**TASK STATEMENT**.
Each record that comes next should be output exactly; pictures do not belong in the copy.

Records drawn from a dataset
......

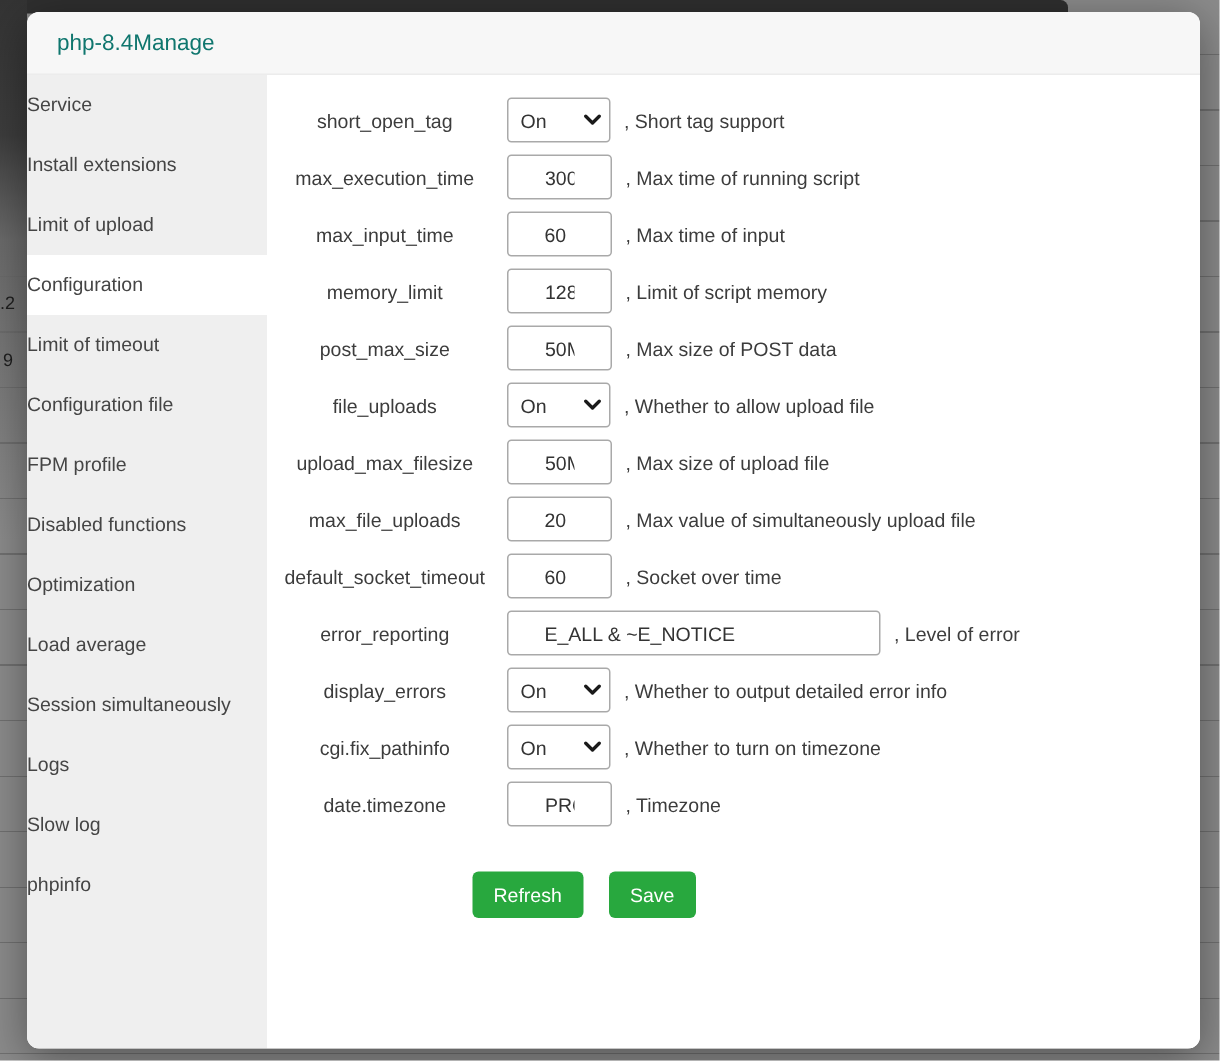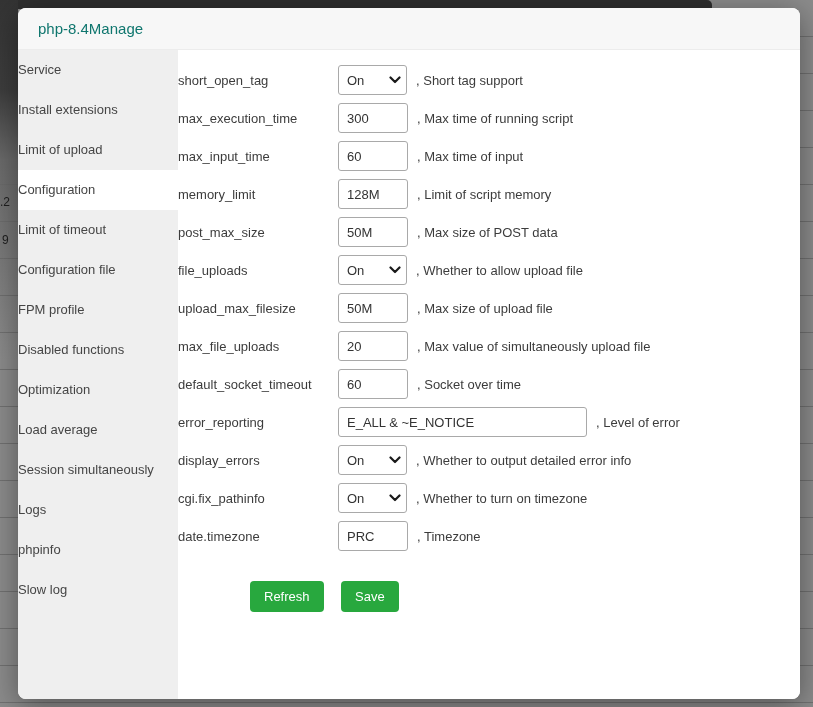--- a/index.html
+++ b/index.html
@@ -50,7 +50,7 @@
 
   .form-row { display:flex; align-items:center; height:30px; margin-bottom:8px; }
   .form-label {
-    flex:0 0 157px; width:157px; text-align:left;
+    flex:0 0 157px; width:157px; text-align:center;
     font-size:13px; color:#3c3c3c; white-space:nowrap;
   }
   .ctl-wrap { margin-left:3px; position:relative; }

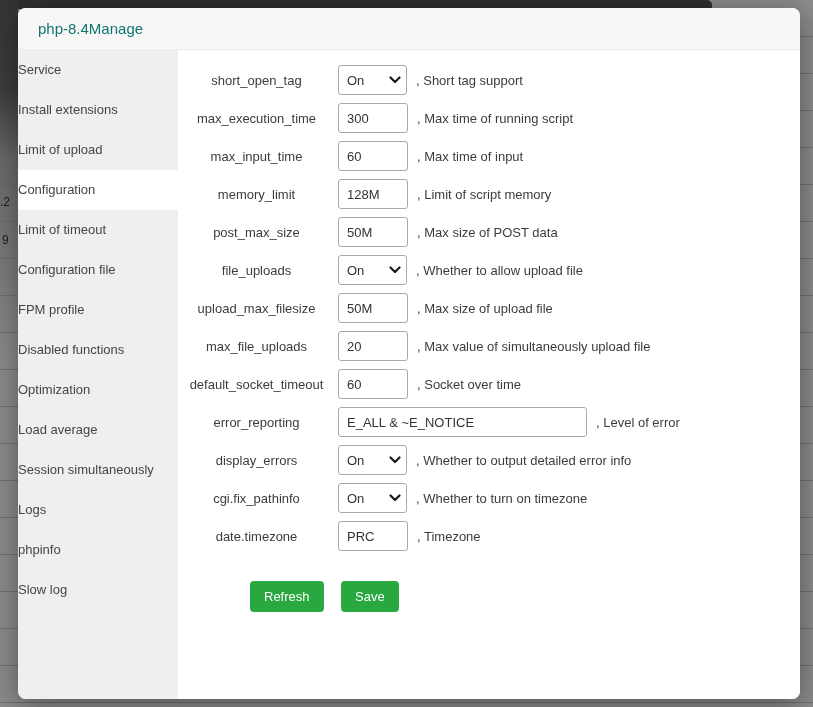--- a/index.html
+++ b/index.html
@@ -57,7 +57,7 @@
   input.ctl {
     width:70px; height:30px; box-sizing:border-box;
     border:1px solid #a9a9a9; border-radius:3px;
-    padding:0 8px; font-size:13px; color:#333; outline:none; background:#fff;
+    padding:0 24px; font-size:13px; color:#333; outline:none; background:#fff;
   }
   input.ctl.wide { width:249px; }
   .sel { width:69px; height:30px; }

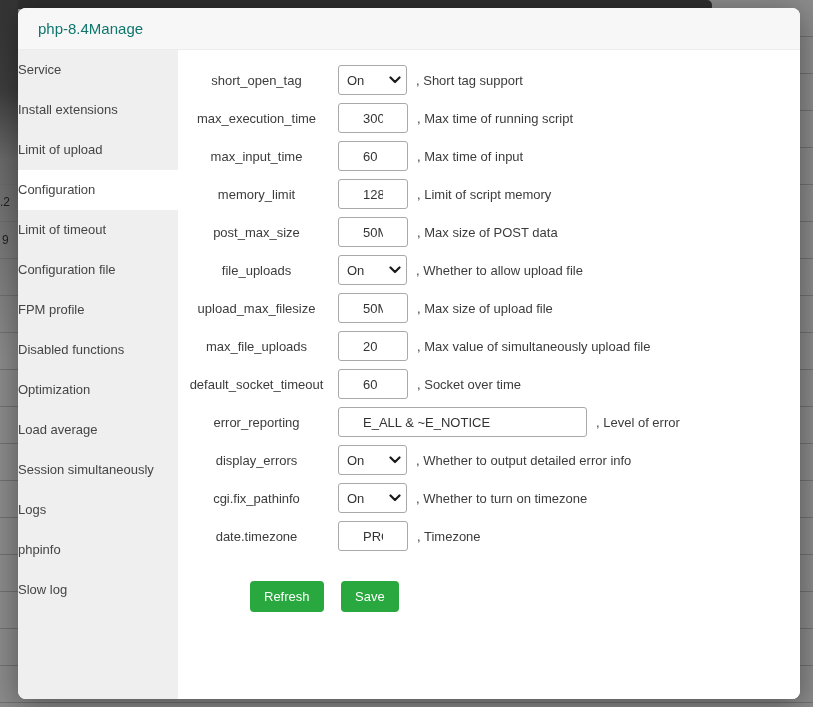--- a/index.html
+++ b/index.html
@@ -107,8 +107,8 @@
         <div class="side-item">Load average</div>
         <div class="side-item">Session simultaneously</div>
         <div class="side-item">Logs</div>
+        <div class="side-item">Slow log</div>
         <div class="side-item">phpinfo</div>
-        <div class="side-item">Slow log</div>
       </div>
     <div class="content">
       <div id="form-rows">

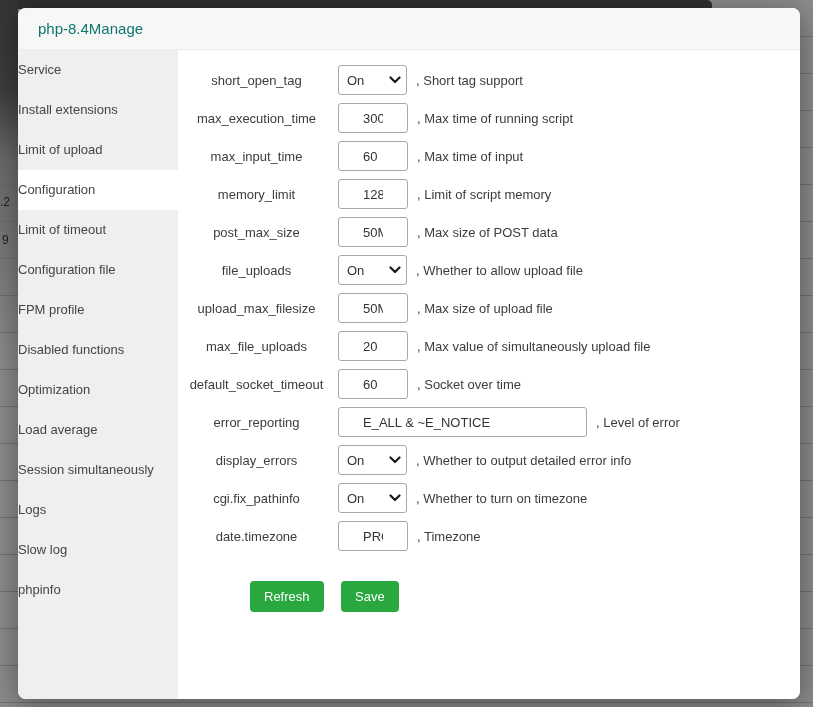--- a/index.html
+++ b/index.html
@@ -74,7 +74,7 @@
   }
   .desc { margin-left:9px; font-size:13px; color:#3c3c3c; white-space:nowrap; }
 
-  .btn-row { margin-top:30px; padding-left:72px; }
+  .btn-row { margin-top:30px; padding-left:117px;margin-left:20px; }
   .btn {
     display:inline-block; border:none; cursor:pointer;
     background:#28a83e; color:#ffffff;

......

**RESULT OF THIS EXERCISE**.
--- a/index.html
+++ b/index.html
@@ -50,7 +50,7 @@
 
   .form-row { display:flex; align-items:center; height:30px; margin-bottom:8px; }
   .form-label {
-    flex:0 0 157px; width:157px; text-align:left;
+    flex:0 0 157px; width:157px; text-align:center;
     font-size:13px; color:#3c3c3c; white-space:nowrap;
   }
   .ctl-wrap { margin-left:3px; position:relative; }

--- a/index.html
+++ b/index.html
@@ -57,7 +57,7 @@
   input.ctl {
     width:70px; height:30px; box-sizing:border-box;
     border:1px solid #a9a9a9; border-radius:3px;
-    padding:0 8px; font-size:13px; color:#333; outline:none; background:#fff;
+    padding:0 24px; font-size:13px; color:#333; outline:none; background:#fff;
   }
   input.ctl.wide { width:249px; }
   .sel { width:69px; height:30px; }

--- a/index.html
+++ b/index.html
@@ -107,8 +107,8 @@
         <div class="side-item">Load average</div>
         <div class="side-item">Session simultaneously</div>
         <div class="side-item">Logs</div>
+        <div class="side-item">Slow log</div>
         <div class="side-item">phpinfo</div>
-        <div class="side-item">Slow log</div>
       </div>
     <div class="content">
       <div id="form-rows">

--- a/index.html
+++ b/index.html
@@ -74,7 +74,7 @@
   }
   .desc { margin-left:9px; font-size:13px; color:#3c3c3c; white-space:nowrap; }
 
-  .btn-row { margin-top:30px; padding-left:72px; }
+  .btn-row { margin-top:30px; padding-left:117px;margin-left:20px; }
   .btn {
     display:inline-block; border:none; cursor:pointer;
     background:#28a83e; color:#ffffff;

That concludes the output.